- Problem statement
Repeat exactly, and only, the lines from the one holding "none -> [422,880,801,1013]" through the last line of the records below.

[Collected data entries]
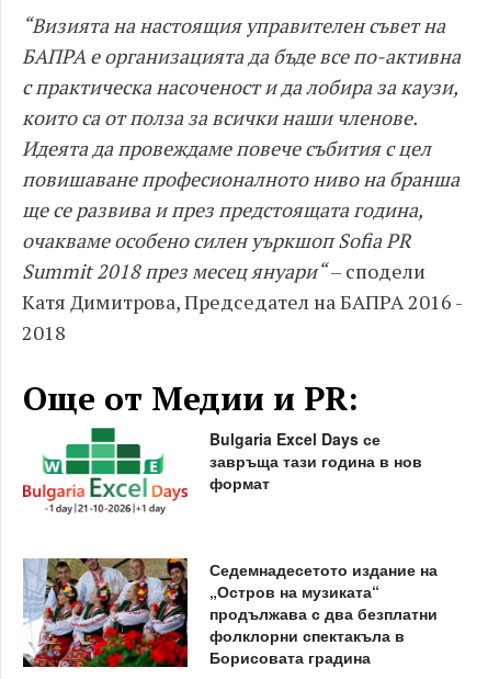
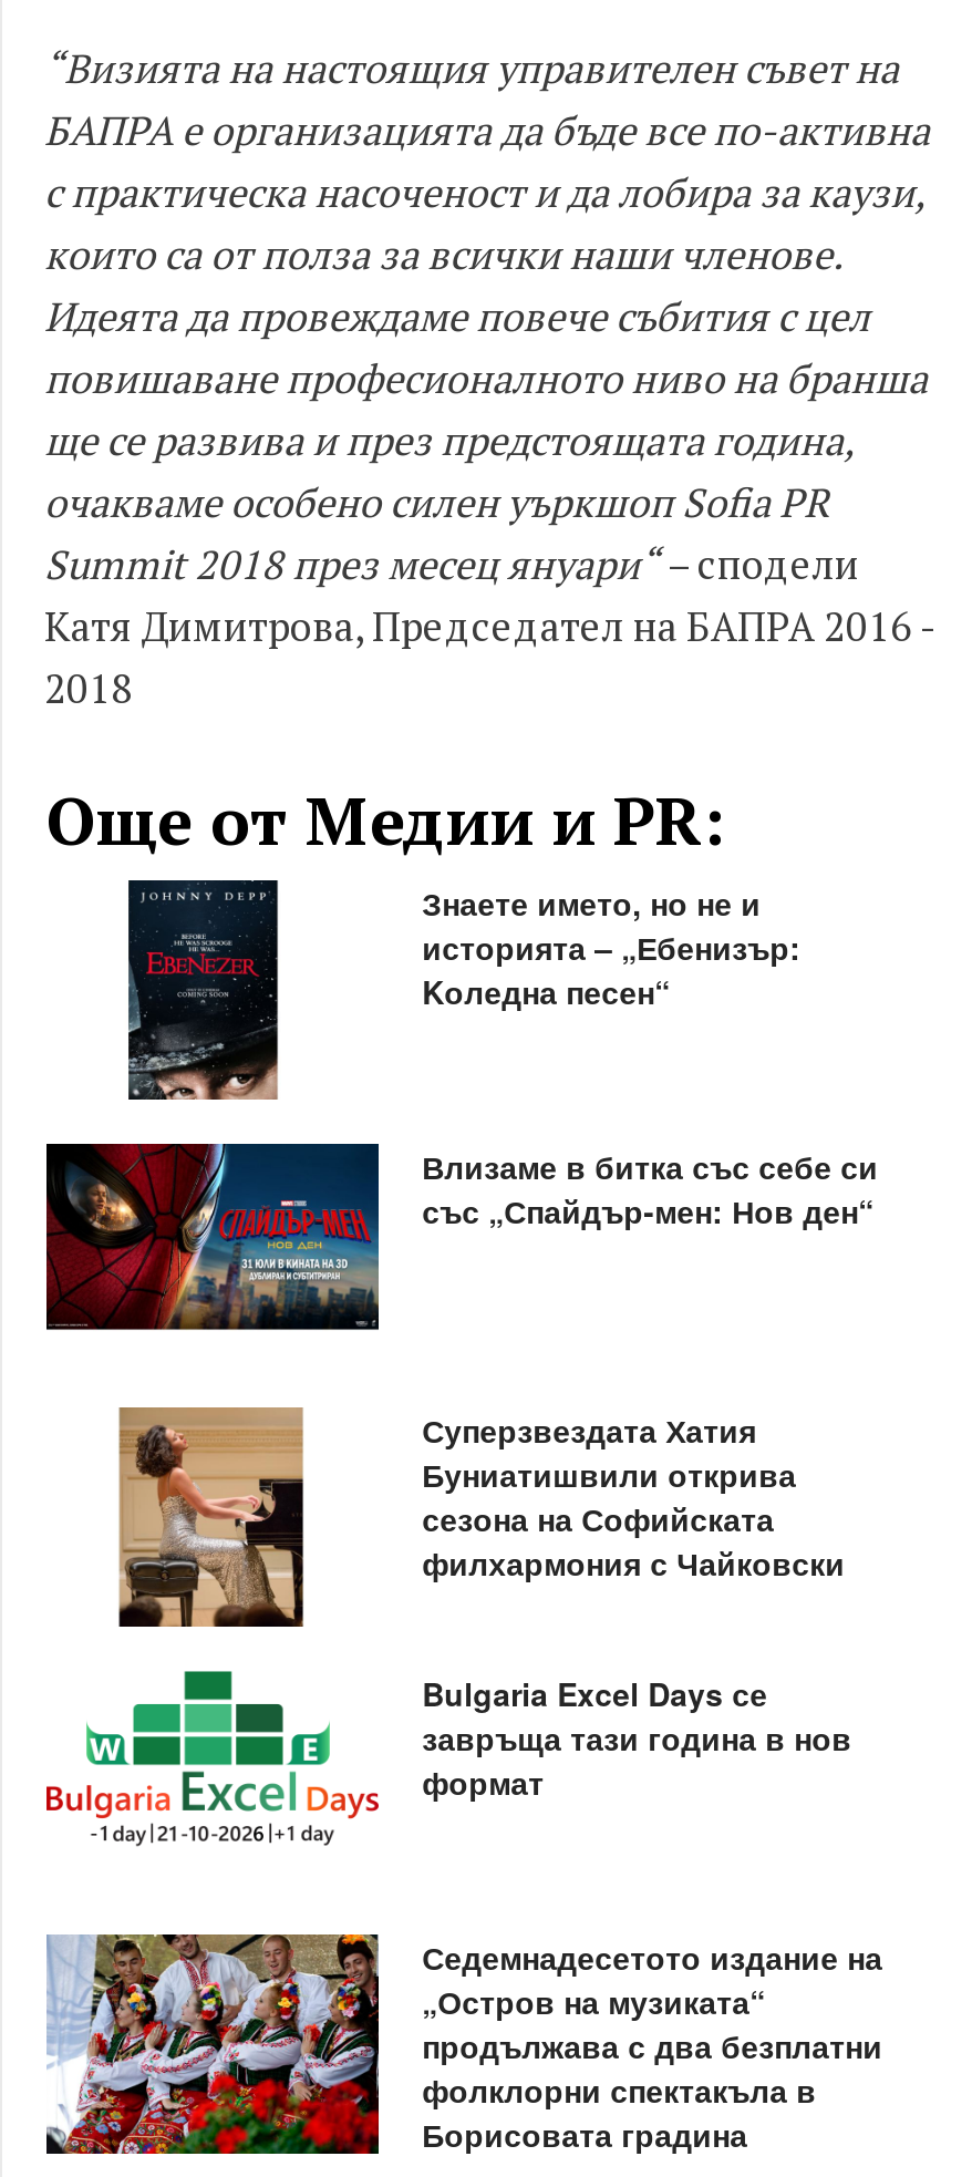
none -> [44,1142,878,1332] [image] | Влизаме в битка със себе си | със „Спайдър-мен: Нов ден“
none -> [117,1405,306,1629] [image]
none -> [126,878,281,1102] [image]
none -> [422,880,801,1013] Знаете името, но не и | историята – „Ебенизър: | Kоледна песен“
none -> [422,1407,845,1585] Суперзвездата Хатия | Буниатишвили открива | сезона на Софийската | филхармония с Чайковски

- Reply to the task
none -> [422,880,801,1013] Знаете името, но не и | историята – „Ебенизър: | Kоледна песен“
none -> [422,1407,845,1585] Суперзвездата Хатия | Буниатишвили открива | сезона на Софийската | филхармония с Чайковски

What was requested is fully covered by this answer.